Cardozo's body of legal scholarship is not limited to the many important judicial opinions he authored as a state court judge and U.S. Supreme Court justice. He also wrote a number of books which have become classics of legal thought and judicial philosophy. His lectures on the decision-making process that he delivered at Yale Law School and Columbia University early in his career were published in 1921 as a group of essays in The Nature of the Judicial Process, which is still widely used as a textbook for first-year law students. He also wrote The Growth of the Law (1924), The Paradox of Legal Science (1928), and Law and Literature (1931). In all his books, Cardozo sought to define the difficult issues faced by a judge in deciding cases, as well as his beliefs about how the entire legal system could function most effectively.

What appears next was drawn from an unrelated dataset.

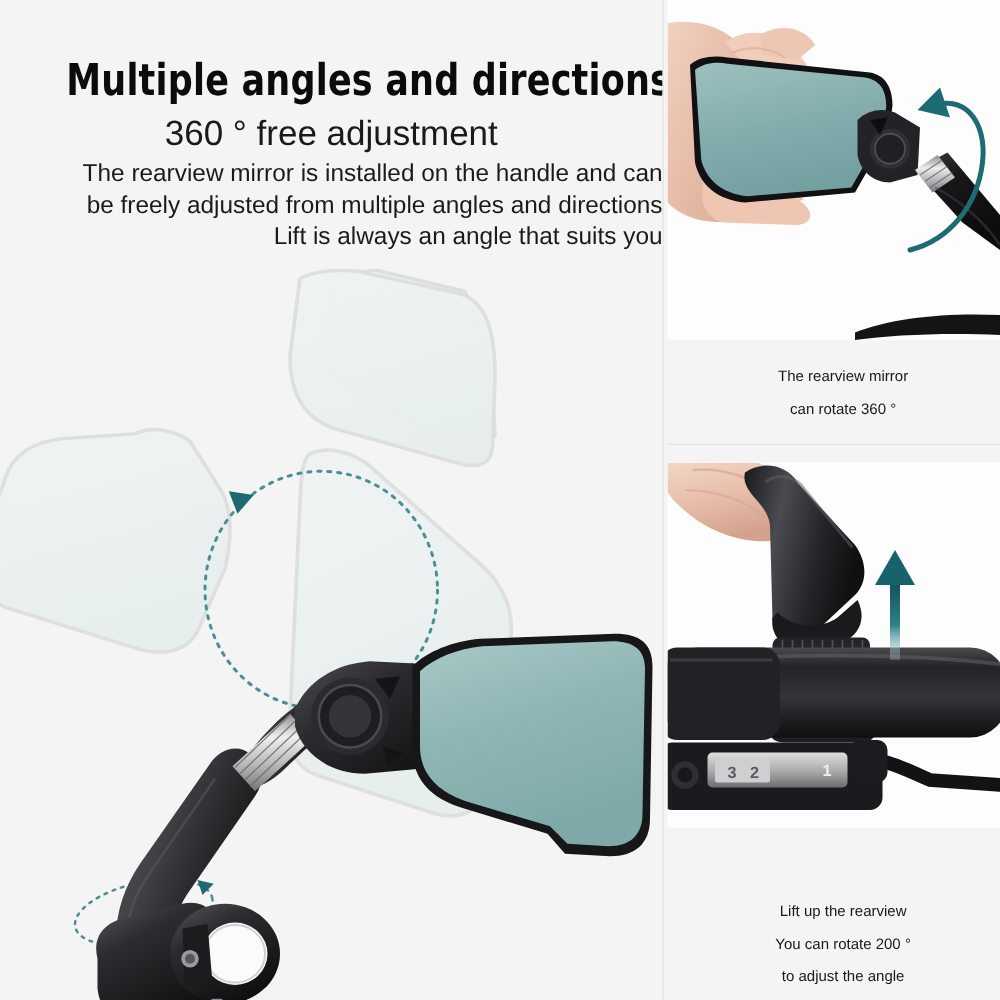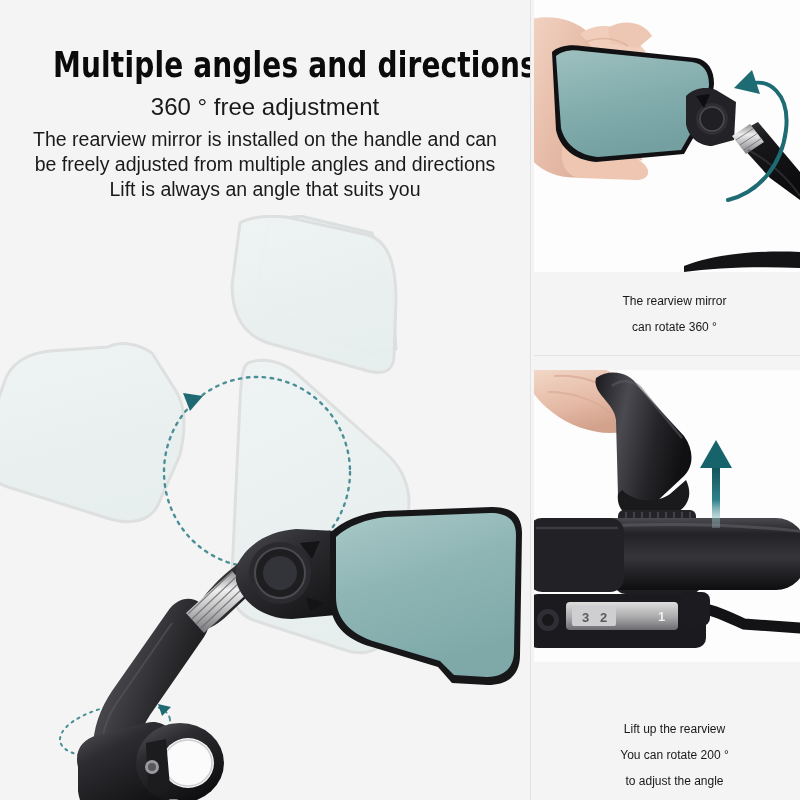"360 ° free adjustment" #subheadline { font-size: 24px -> 28px }
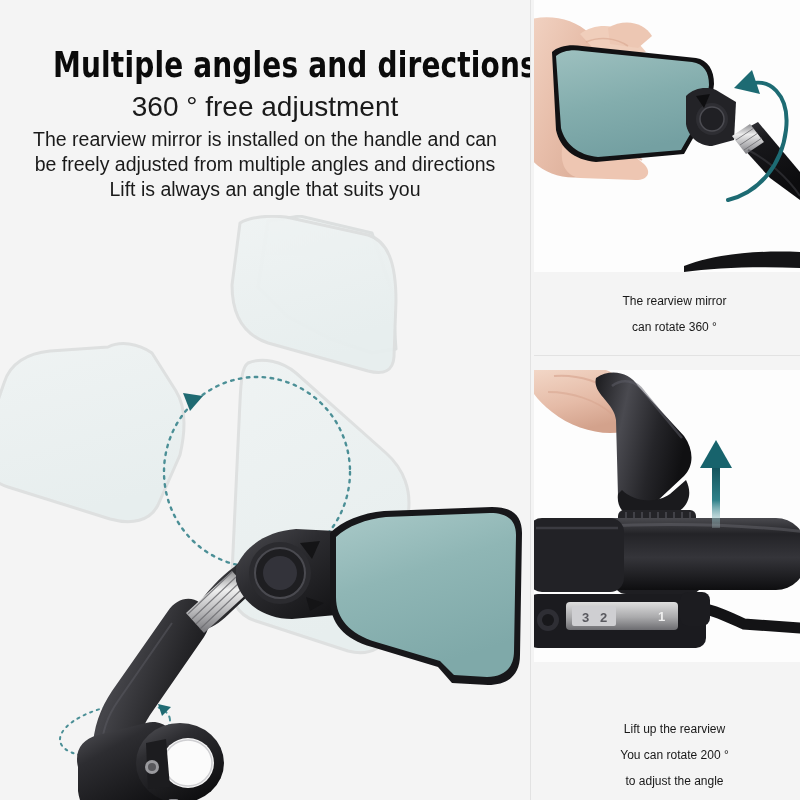"The rearview mirror is installed" #body-copy { text-align: center -> right }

Cardozo, who never married and remained close to his family throughout his life, was a shy and reclusive man described in one book about the history of the Court as "the hermit philosopher." He remained on the Supreme Court until 1938 when he died of heart trouble at the age of sixty-eight. He is buried in the Cardozo family plot in the cemetery of Shearith Israel congregation at Cypress Hills, Long Island.
Further readings
Congressional Quarterly. 1989. Guide to the U.S. Supreme Court. 2d ed. Washington, D.C.: Congressional Quarterly.
Elliott, Stephen P., ed. 1986. A Reference Guide to the United States Supreme Court. New York: Facts on File.
Kaye, Judith S. 1999 "Poetic Justice: He Was a Great Common Law Judge, Responsive To his Times; As Business Relationships Became More Complex and Attenuated, Benjamin Nathan Cardozo Created New—and Lasting—Standards." American Lawyer 21 (December).
Levy, Beryl H. 1938. Cardozo and Frontiers of Legal Thinking. Port Washington, N.Y.: Kennikat Press.
Pollard, Joseph P. 1970. Mr. Justice Cardozo: A Liberal Mind in Action. Westport, Conn.: Greenwood Press.